明明有很多别的话需要问他,但晏韶澜却偏偏把自己醒来的第一句话用来关心他。
可这个问题寒钰黎没办法回答他,因为这是他情绪悲痛所造成的生理反应,他不想把心里的痛苦全都掏出来说别人听,尤其是这个罪魁祸首。
即便不是因为他,寒钰黎也不会向别人诉苦,他觉得那样子太过矫情。
“不过是因天凉罢了,不打紧。”
此话说的十分平静,就像掉在水面上的一片羽毛,惊不起丝毫的波澜。
是啊,天凉了,他的心也凉了啊。
晏韶澜听着他的回复轻轻“嗯”了一声,拇指轻轻蹭着寒钰黎顺滑的皮肤。
他心里思考着,忏悔着。
他细心回忆着每一块儿记忆碎片。
如若将他所丢失的记忆分为十成,那在沈鸢寻得红线的那日才记起其中二成,虽然不足以改变长久以来的性情,但也足矣让晏韶澜再次爱上寒钰黎。
是爱上,不是单纯霸道的喜欢。
——
而后日隐月沉,那时的记忆才渐渐回归,但始终有些事我还想不起来。那个人行为太过高强,我无论如何也冲不破,方才的梦才让我记起。

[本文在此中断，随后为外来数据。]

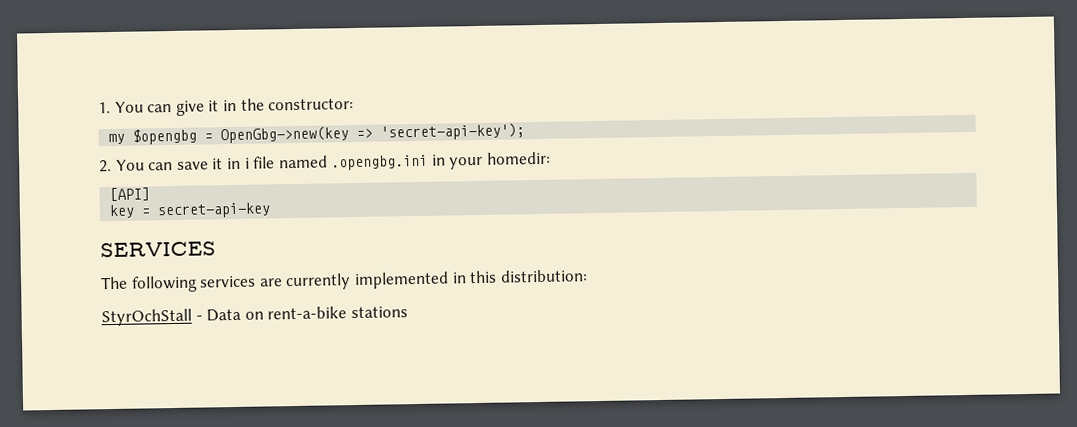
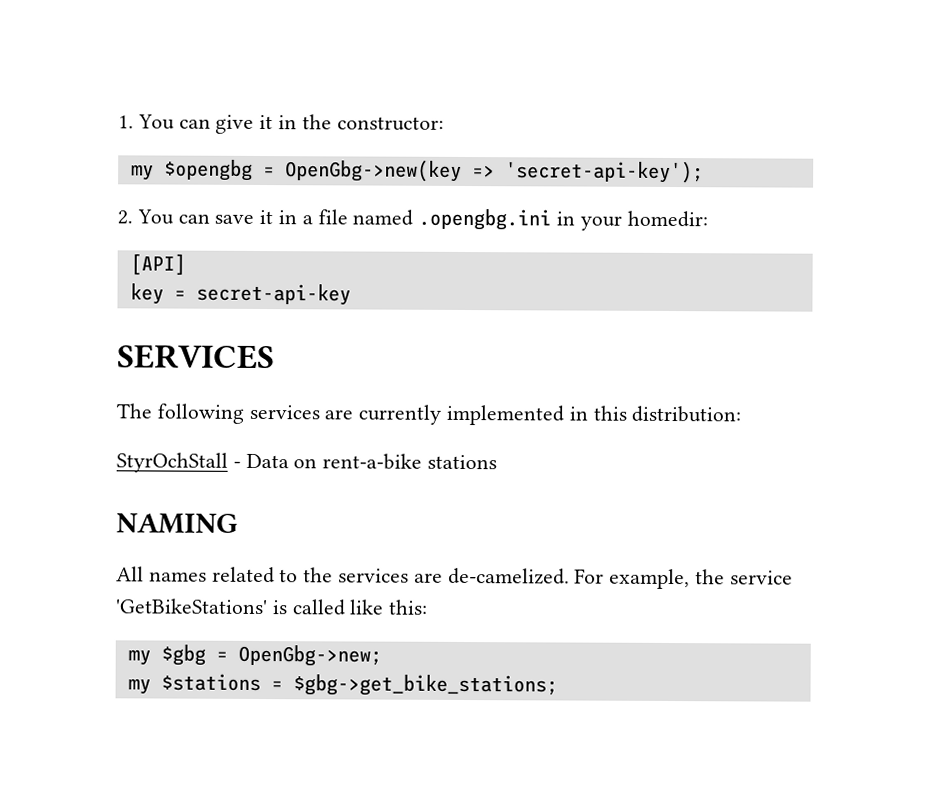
- 2. You can save it in i file named .opengbg.ini in your homedir:
+ 2. You can save it in a file named .opengbg.ini in your homedir:
+ NAMING
+ All names related to the services are de-camelized. For example, the service 'GetBikeStations' is called like this:
+ my $gbg = OpenGbg->new;
+ my $stations = $gbg->get_bike_stations;

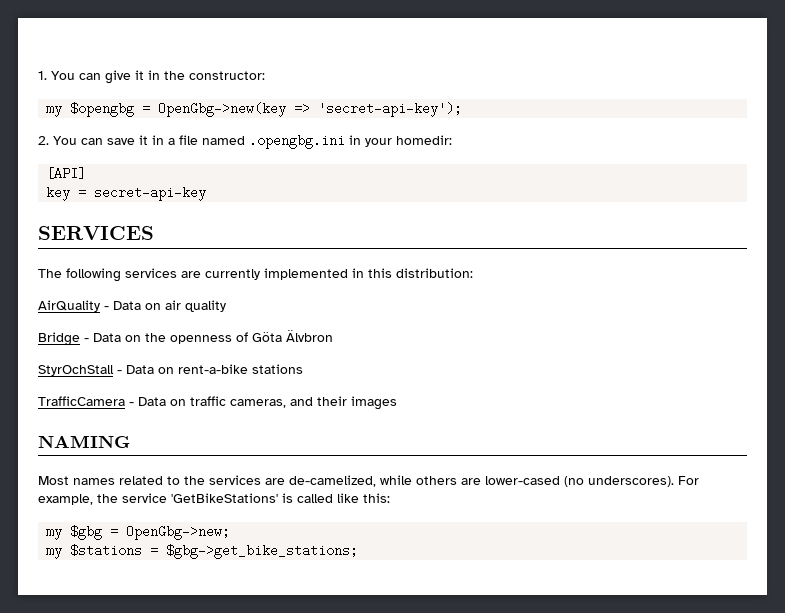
+ AirQuality - Data on air quality
+ Bridge - Data on the openness of Göta Älvbron
+ TrafficCamera - Data on traffic cameras, and their images
- All names related to the services are de-camelized.
+ Most names related to the services are de-camelized, while others are lower-cased (no underscores).

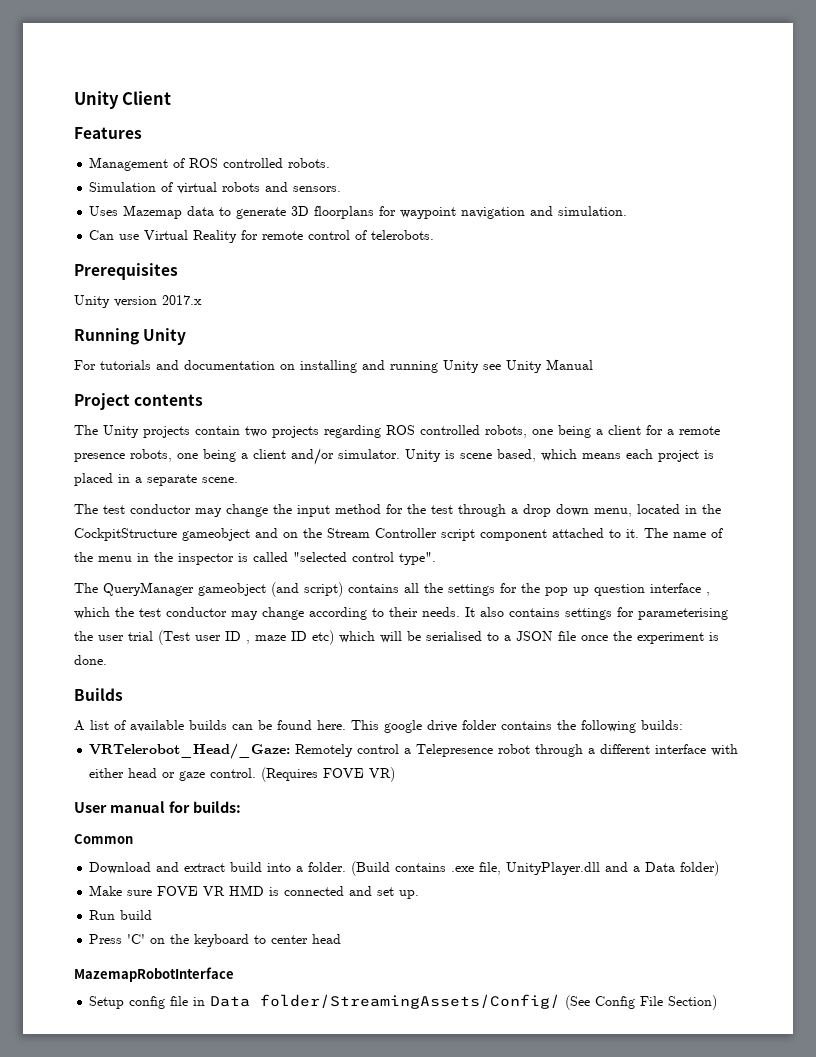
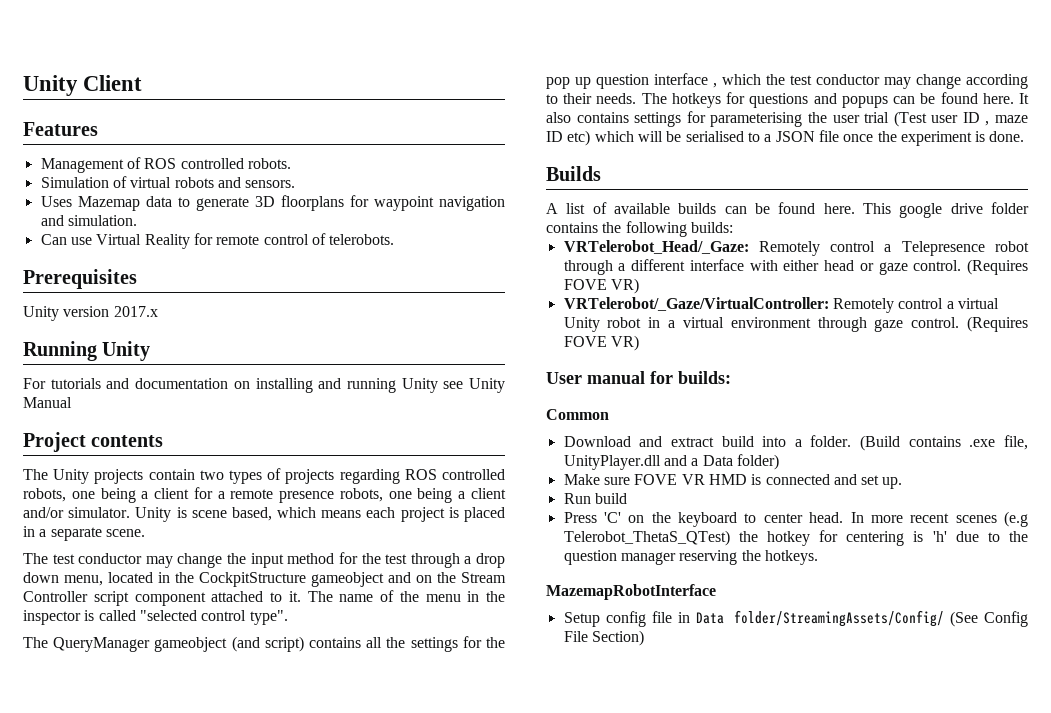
- The Unity projects contain two projects regarding ROS controlled robots, one being a client for a remote presence robots, one being a client and/or simulator.
+ The Unity projects contain two types of projects regarding ROS controlled robots, one being a client for a remote presence robots, one being a client and/or simulator.
+ The hotkeys for questions and popups can be found here.
+ VRTelerobot/_Gaze/VirtualController: Remotely control a virtual Unity robot in a virtual environment through gaze control. (Requires FOVE VR)
- Press 'C' on the keyboard to center head
+ Press 'C' on the keyboard to center head. In more recent scenes (e.g Telerobot_ThetaS_QTest) the hotkey for centering is 'h' due to the question manager reserving the hotkeys.

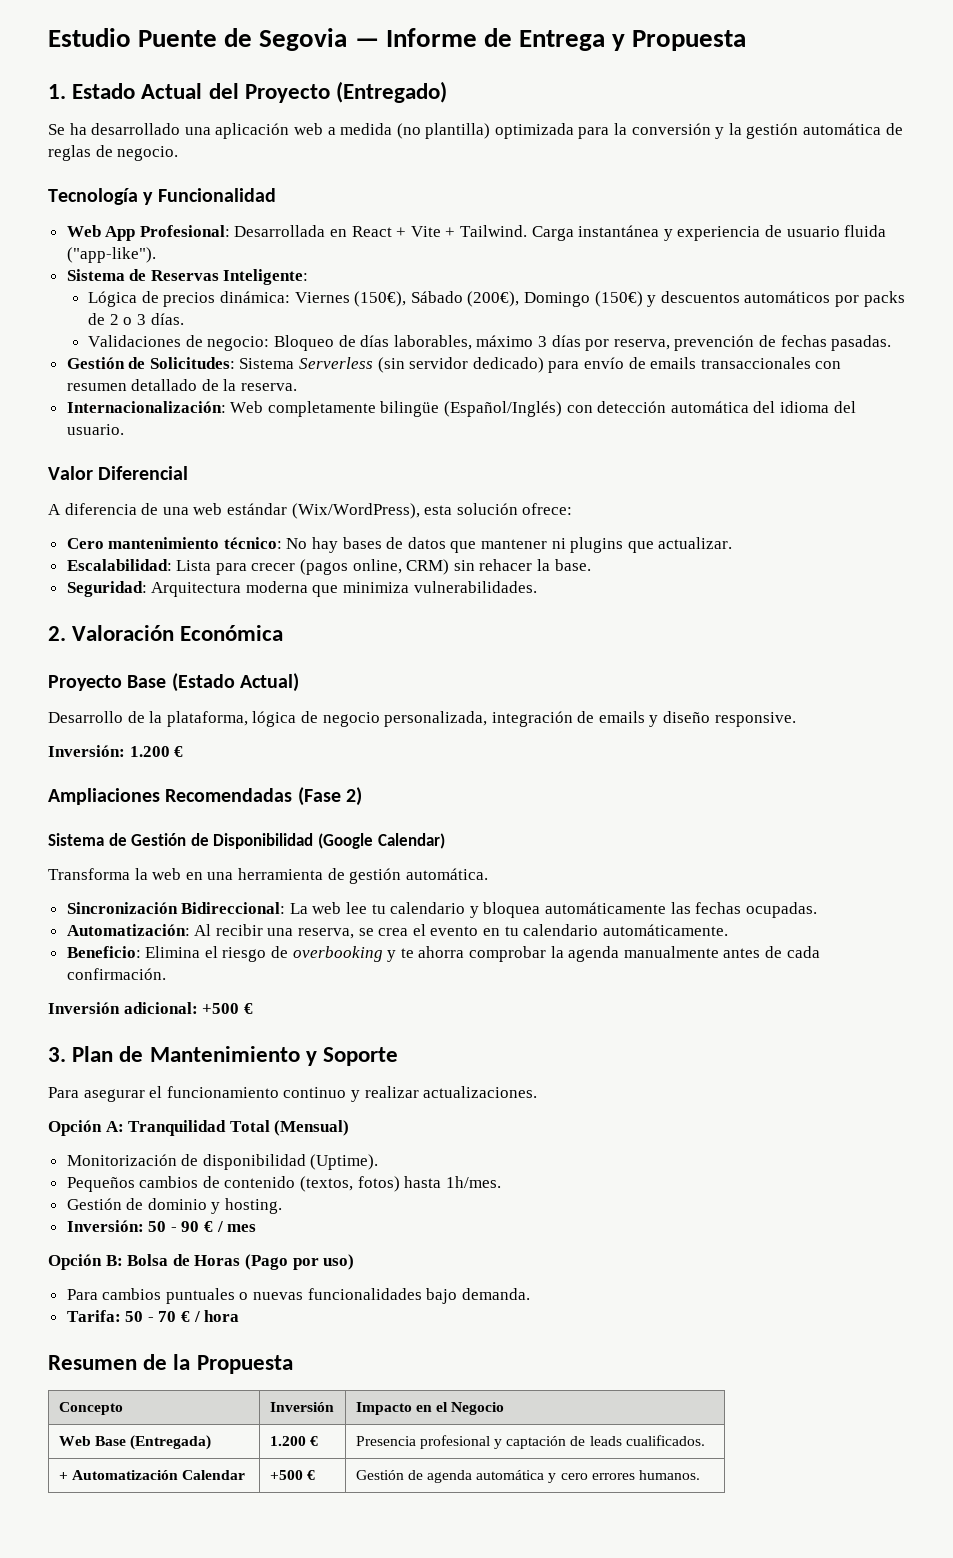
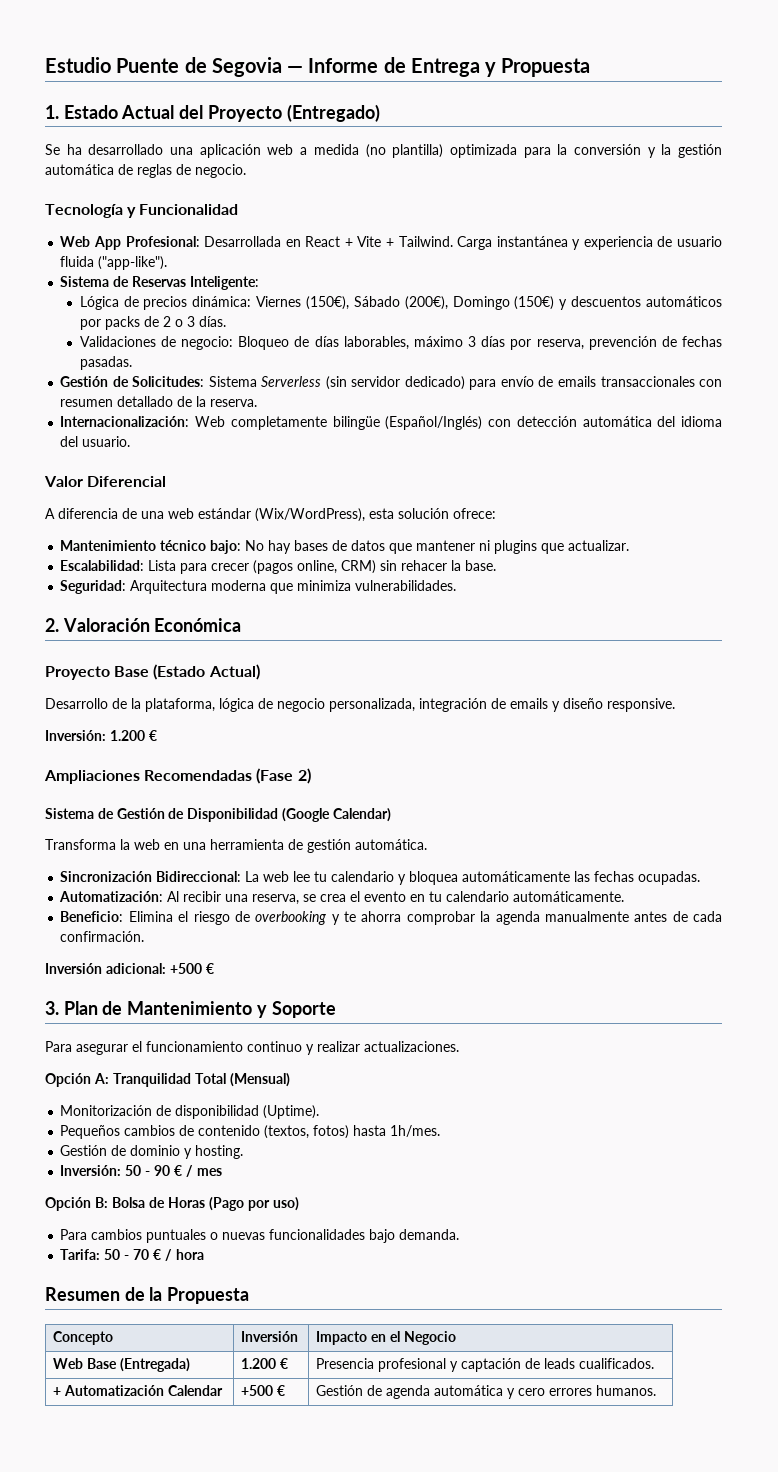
- Cero mantenimiento técnico: No hay bases de datos que mantener ni plugins que actualizar.
+ Mantenimiento técnico bajo: No hay bases de datos que mantener ni plugins que actualizar.

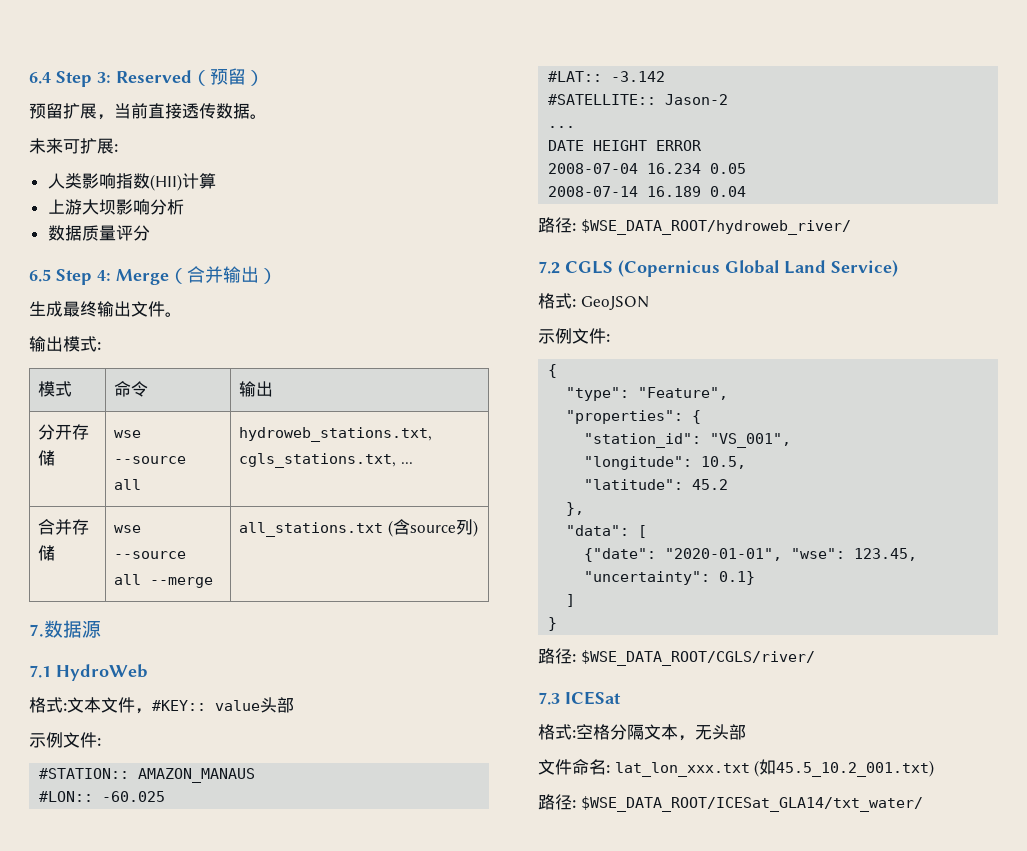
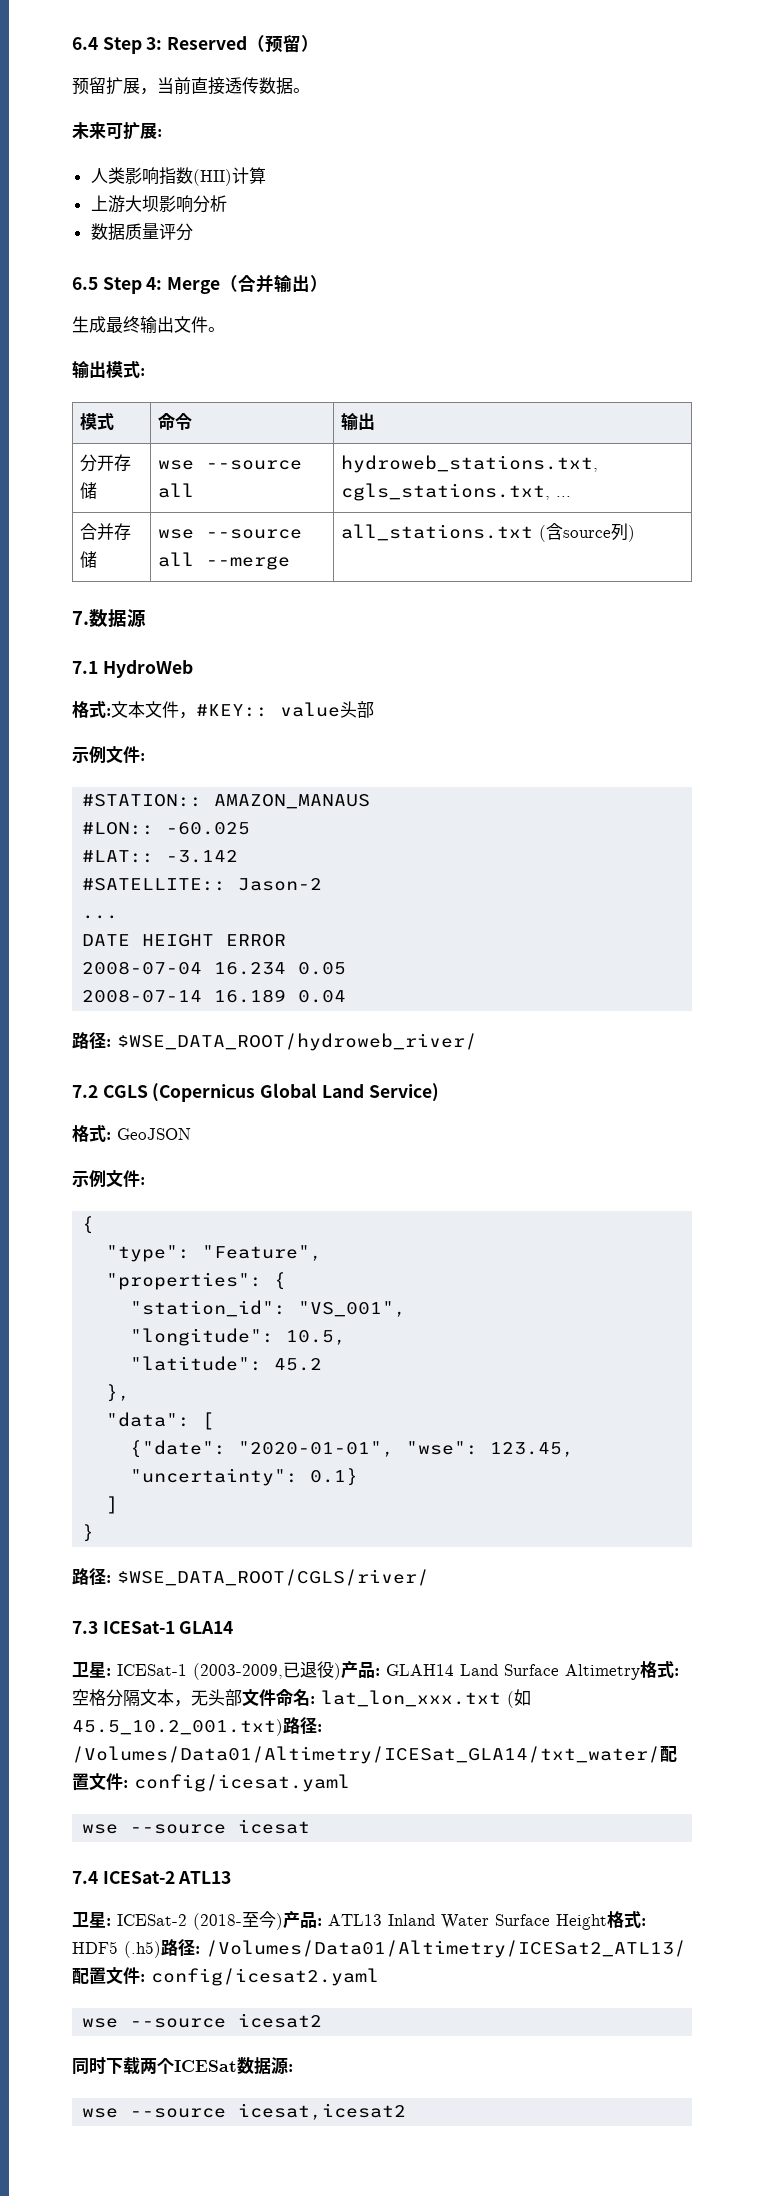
- 7.3 ICESat
- 格式:空格分隔文本，无头部
- 文件命名: lat_lon_xxx.txt (如45.5_10.2_001.txt)
- 路径: $WSE_DATA_ROOT/ICESat_GLA14/txt_water/
+ 7.3 ICESat-1 GLA14
+ 卫星: ICESat-1 (2003-2009,已退役)产品: GLAH14 Land Surface Altimetry格式:空格分隔文本，无头部文件命名: lat_lon_xxx.txt (如45.5_10.2_001.txt)路径: /Volumes/Data01/Altimetry/ICESat_GLA14/txt_water/配置文件: config/icesat.yaml
+ wse --source icesat
+ 7.4 ICESat-2 ATL13
+ 卫星: ICESat-2 (2018-至今)产品: ATL13 Inland Water Surface Height格式: HDF5 (.h5)路径: /Volumes/Data01/Altimetry/ICESat2_ATL13/配置文件: config/icesat2.yaml
+ wse --source icesat2
+ 同时下载两个ICESat数据源:
+ wse --source icesat,icesat2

或许是在医疗之时得到的高强灵力的原故,两股灵力相克,阴差阳错的将那人留下的封印解除。
那个人太歹毒,将我对你的爱封印,唯独留下了我对你的喜欢。
喜欢和爱不一样,喜欢是占有,是掌控,而爱,是责任。
两者的性质不该混淆。
都是我弄错了,那半个月连我的肉体都知道我爱你,可我的心却不知如此。
也幸好,我没死,我还可以弥补我所犯下的过错。
阿黎,给我一个机会。
这一次,我好好的偿还我造下的罪恶。
此次与矜国大战,槐南惨胜,一军之将庆王重伤于此,得独孤沐杨,寒钰黎两人救助才得以捡回一命。
虽然有岷月军的援助,但晏家军死伤大半,槐南也因此次战乱元气大伤。
战场之情,已飞鸽传书尽数传达回皇都。
援军清扫战场,后全军原地休整十日,回京。
带着我们的将士,回家。
晏韶澜虽伤及筋骨,但寒钰黎动用自己的修为为他治愈了大半。
伤筋动骨一百天,如今倒也不会耽误行程。
但说到底,寒钰黎终究不欠晏韶澜。
他也没有义务去消耗身体大半灵力为晏韶澜身上的全部伤口治疗到完好如初。